Después de una larga reunión con el catedrático emérito Jordi Nadal, Lluch abandonó por unas horas el despacho para comer con la mayor de sus hijas, Rosa. Juntos fueron a pie hasta el restaurante Sal i pebre (Sal y pimienta). El día anterior, el ex ministro bajó solo al comedor de la Facultad. «Era de los pocos catedráticos que regularmente come en el bar», dicen tres alumnos a los que un día invitó a cenar, y a los que contó con erudición el origen castellano de la palabra Donostia. Ahora les asalta, con lágrimas en los ojos, la imagen del profesor con apariencia de sabio despistado que encontraron con una maceta en la mano por los pasillos. «Sin preámbulos empezó a contarnos», relatan, «que la planta se estaba secando en su despacho, que iba a llevarla a la terraza para que le diera el sol... Se quemó».
Al regresar del restaurante, a las cuatro de la tarde, Lluch volvió a reunirse con su ayudante Elsa Bolado.
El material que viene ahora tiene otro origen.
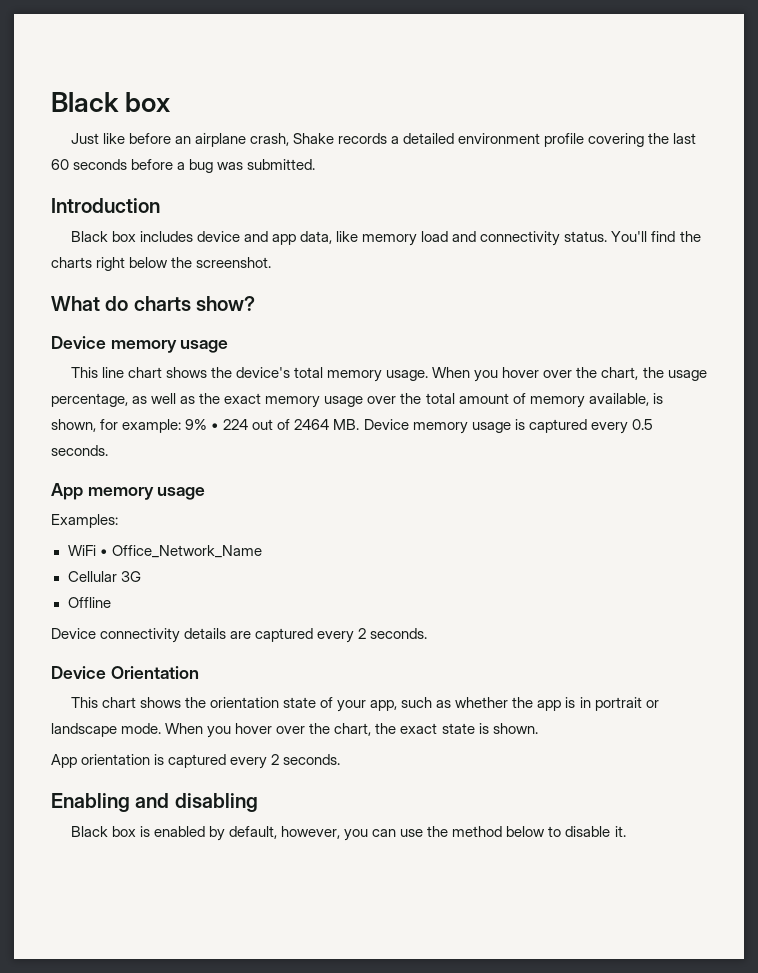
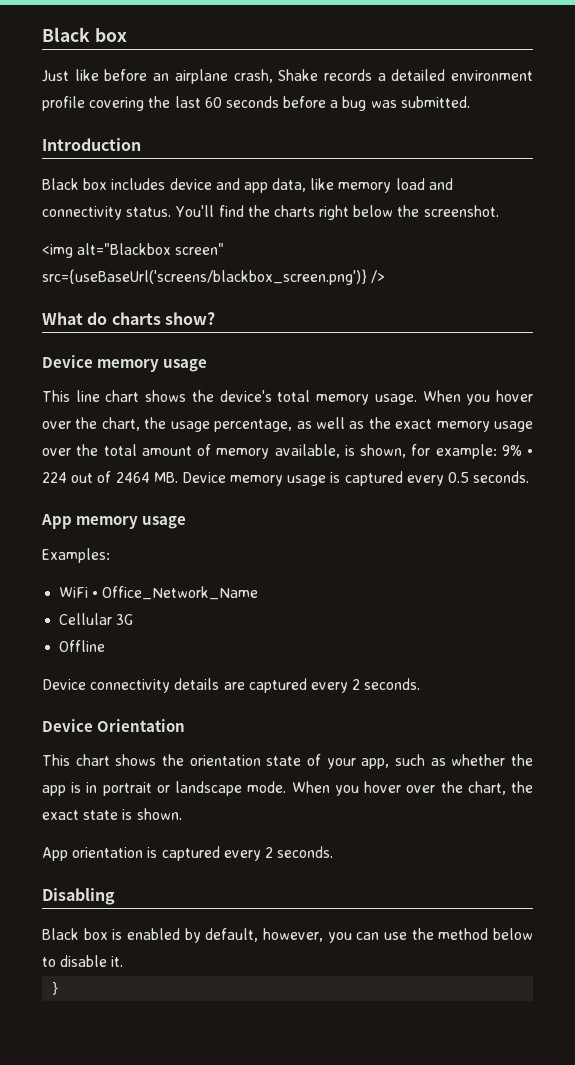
(272, 262) none -> [42,243,225,258] [42,269,386,285] // <img alt="Blackbox screen" src={useBaseUrl('screens/blackbox_screen.png')} />
[51,793,258,812] Enabling and disabling -> [42,888,115,905] Disabling
(626, 831) none -> [51,981,61,995] // }

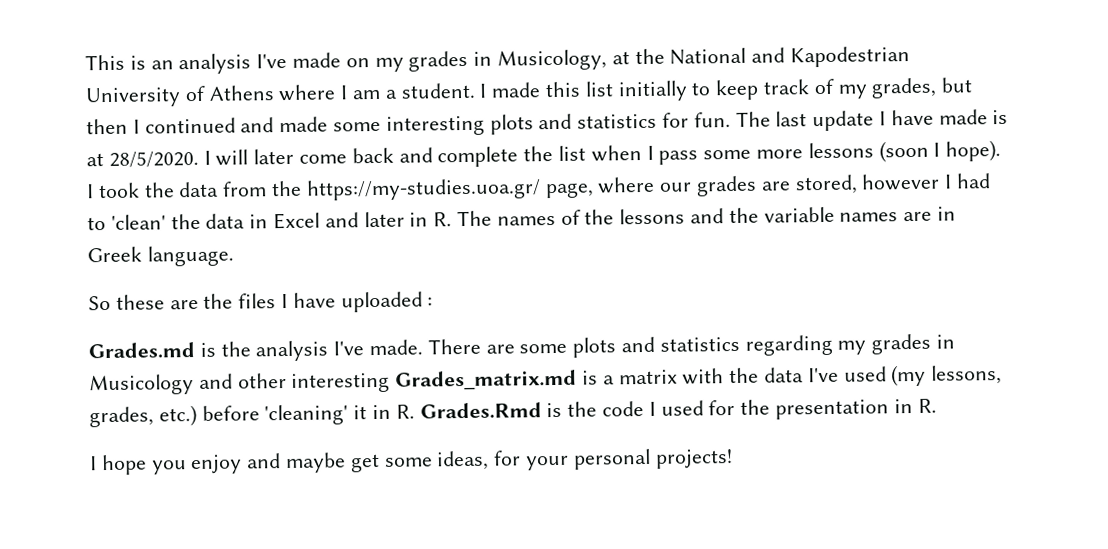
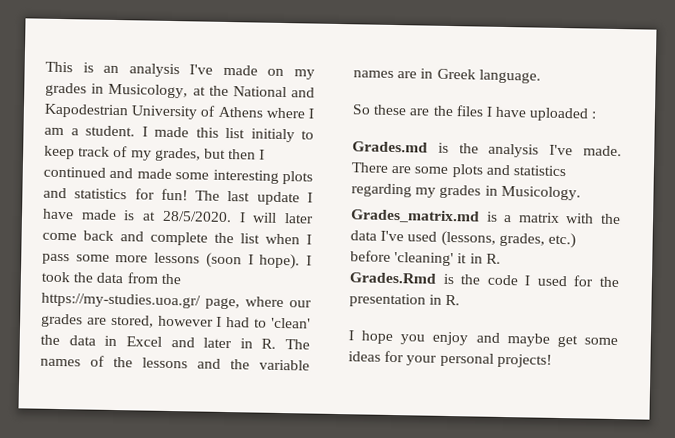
[617,80,688,102] initially -> [250,128,295,143] initialy
[693,112,731,128] fun. -> [160,188,188,201] fun!
[89,372,391,396] Musicology and other interesting -> [500,185,581,201] Musicology. //
[891,364,1003,387] (my lessons, -> [440,230,496,247] (lessons,
(415, 411) none -> (501, 258) //
[436,450,490,471] ideas, -> [348,351,381,362] ideas

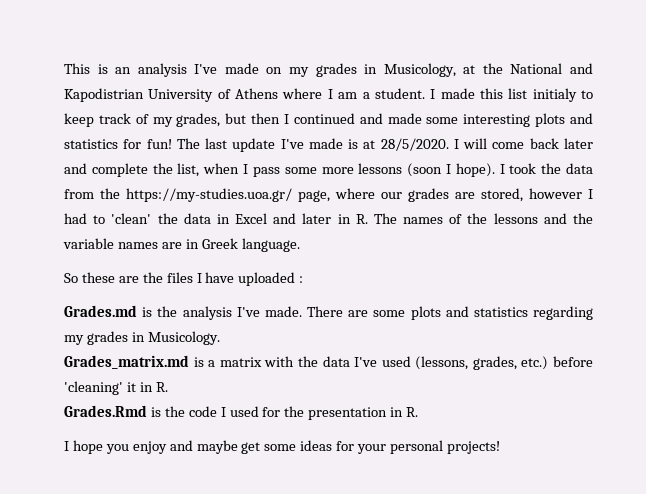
[44,103,129,119] Kapodestrian -> [64,88,144,102] Kapodistrian
[306,192,313,203] [42,208,74,220] I have -> [280,139,304,149] I've
[284,213,314,224] later -> (488, 143) none
(114, 235) none -> [563,138,593,149] later
[240,233,260,244] list -> [177,163,200,177] list,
La tarde se prestaba para la confidencia. Le habló de varios libros que tenía que prologar, y especialmente de uno que le intranquilizaba. Era, explicó el tutor a Bolado, del análisis que un sociólogo vasco había realizado sobre el tratamiento informativo que los periódicos (desde el Gara a La Razón) dieron a la tregua. El autor, con quien Lluch habló por teléfono esa misma tarde, dudaba si ahora era el momento de publicarlo. Había demasiados periodistas, le dijo, en la diana. «Lluch me comentó que le daba miedo tanto odio», recuerda la joven discípula.
No era la primera vez que él hablaba a sus compañeros de docencia «del problema de mi querida tierra vasca». Ernest, ni mucho menos, se sentía ajeno. «Estoy en el punto de mira, lo sé», dijo a sus más allegados. Incluso a su familia le habló de cómo debían actuar si le mataban. Sus buenos propósitos de diálogo para la resolución del conflicto no eran garantía ninguna contra las balas etarras. Ni haber asistido a un polémico homenaje en Irún a Lluís Companys (presidente de la Generalitat republicana fusilado en 1940) junto a representantes de EH, o a la conferencia que Otegi pronunció en febrero de 1999 en Barcelona. No tenía más que acordarse de su buen amigo Juan Mari Jáuregui, ex Gobernador Civil de Guipúzcoa. Ahora se sabe que intentaba contactar con Josu Ternera cuando fue asesinado, el 29 de julio en Tolosa.
«La muerte de Juan Mari», escribió Lluch en un artículo en La Vanguardia, «hace que me estremezca con un acento especial: ha muerto alguien por pensar exactamente lo que yo pienso». Aunque -como dice su maestro Fabián Estapé- Ernest Lluch «iba por la vida sin escolta mental», también estaba preparado para lo peor: «Cuando como en restaurantes, siempre me siendo junto a la pared, de cara a la puerta, porque si alguna vez vienen a por mí al menos quiero verles la cara».
Su último veraneo en San Sebastián fue arriesgado. Siempre que salía lo hacía con guardaespaldas prestados por alguno de sus amigos (las más de las veces, Odón Elorza, el alcalde). Hasta acercarse a la playa de La Concha, le advirtieron, era peligroso. Y a él, costero de nacimiento, le cautivaba el mar. Por eso, en su diminuto apartamento sin vistas, colocó en el exterior de la cocina un espejo retrovisor que le reflejaba el movimiento de las olas.